Suarakalteng.com – Tim gabungan kembali melanjutkan pencarian terhadap seorang bocah yang diduga tenggelam di wilayah Desa Pepas, Kecamatan Montallat, Kabupaten Barito Utara, Kamis (14/5/2026). Memasuki hari ketiga pencarian, tim melakukan penyisiran aliran sungai hingga radius sekitar 5 kilometer dari titik awal kejadian.
Kepala Bidang Darurat dan Logistik (Darlog) BPBD Barito Utara, Rizali Hadi, menyampaikan bahwa pencarian dimulai sejak pukul 07.00 WIB dengan melibatkan sejumlah unsur gabungan dari BASARNAS Palangkaraya, BPBD Barito Utara, POLAIRUD, TNI, perangkat desa, Masyarakat Peduli Api (MPA), dan warga setempat.
Korban diketahui bernama Ahmad Ansyari Ahmrulah (6), warga Desa Pepas, Kecamatan Montallat. Kejadian dilaporkan terjadi pada Selasa, 12 Mei 2026.
“Pencarian dilakukan menggunakan metode penyisiran di sepanjang aliran sungai dengan memperluas area pencarian sejauh kurang lebih lima kilometer dari lokasi awal kejadian,” kata Rizali Hadi dalam keterangannya.
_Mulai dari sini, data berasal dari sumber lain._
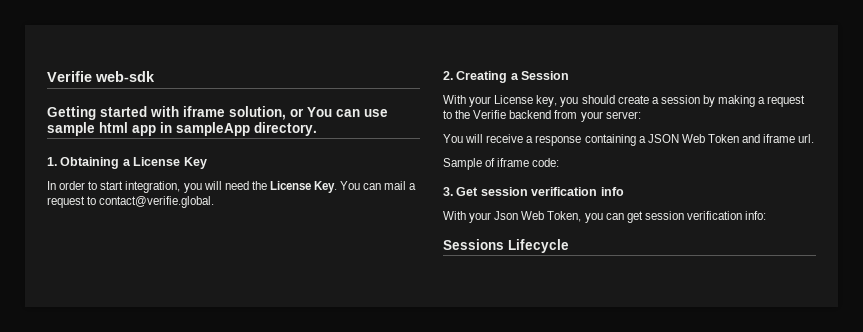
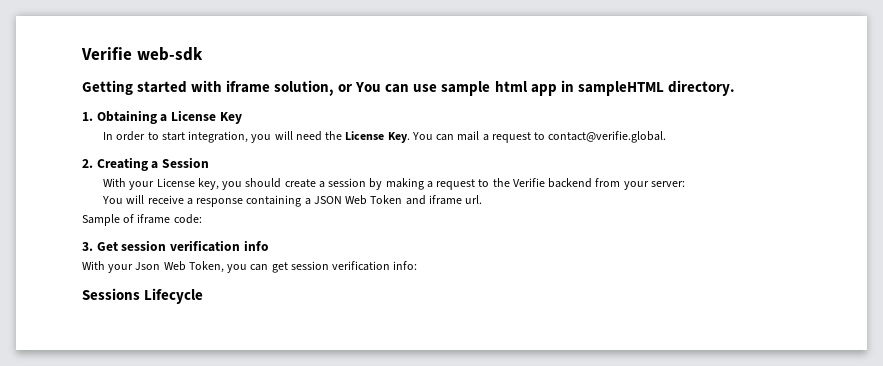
[176,122,250,136] sampleApp -> [577,81,664,96] sampleHTML

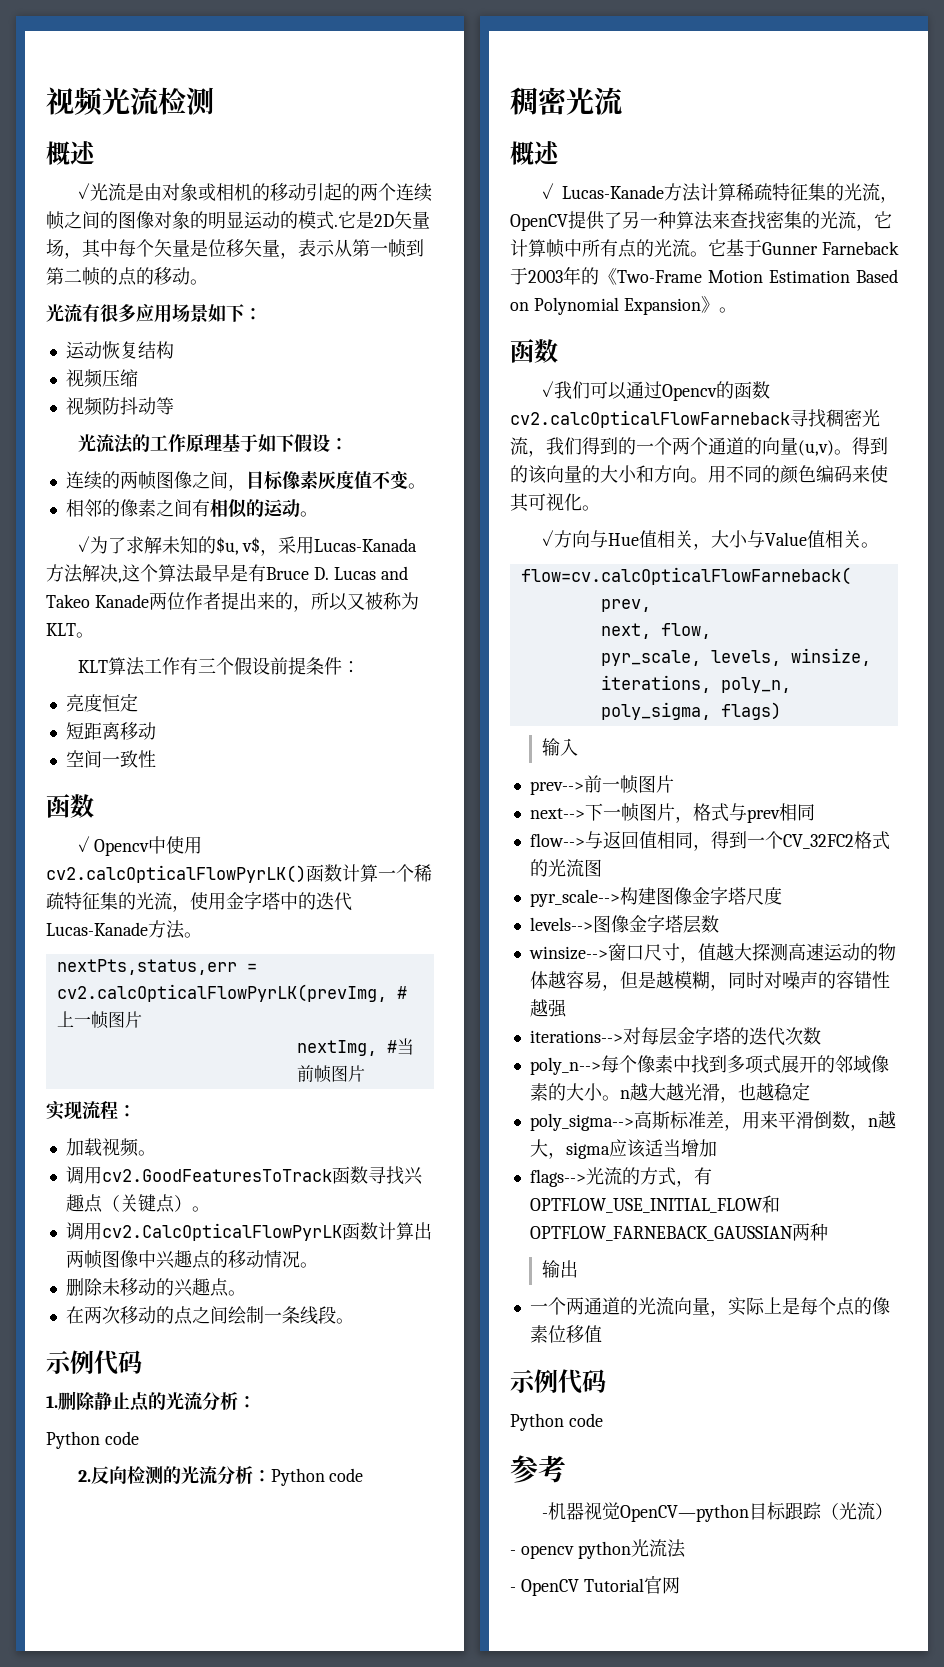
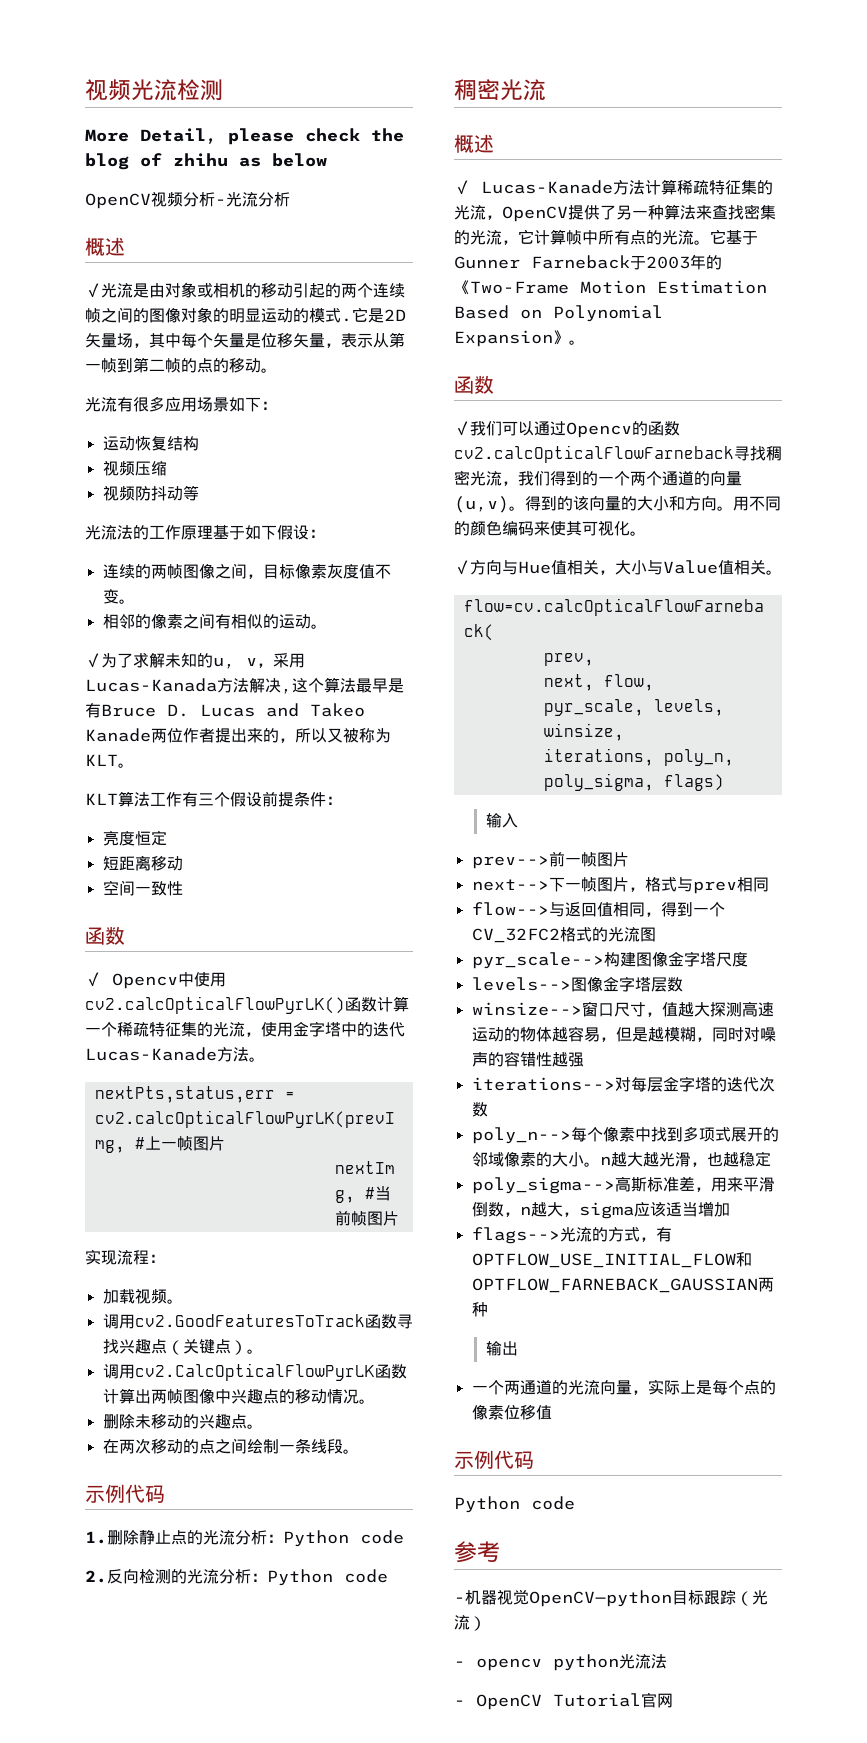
(214, 101) none -> [85,128,404,145] [85,153,327,170] [85,191,290,209] // More Detail, please check the blog of zhihu as below // OpenCV视频分析-光流分析
[215,537,261,555] $u, v$ -> [213,658,257,669] u, v
(256, 1402) // -> (283, 1538) none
Dalam operasi pencarian tersebut, tim gabungan mengerahkan sejumlah armada, di antaranya satu unit speedboat BASARNAS, satu unit speedboat BPBD Barito Utara, satu unit speedboat Koramil Tumpung Laung 2, satu unit speedboat POLAIRUD, serta perahu milik masyarakat setempat.
Meski upaya pencarian telah diperluas, hingga laporan terakhir dibuat korban masih belum ditemukan. Tim gabungan akan terus melanjutkan proses pencarian dengan menyesuaikan kondisi cuaca dan situasi di lapangan.
BPBD Barito Utara juga mengimbau masyarakat sekitar agar tetap waspada saat beraktivitas di sekitar sungai, terutama bagi anak-anak, guna mencegah kejadian serupa terjadi kembali.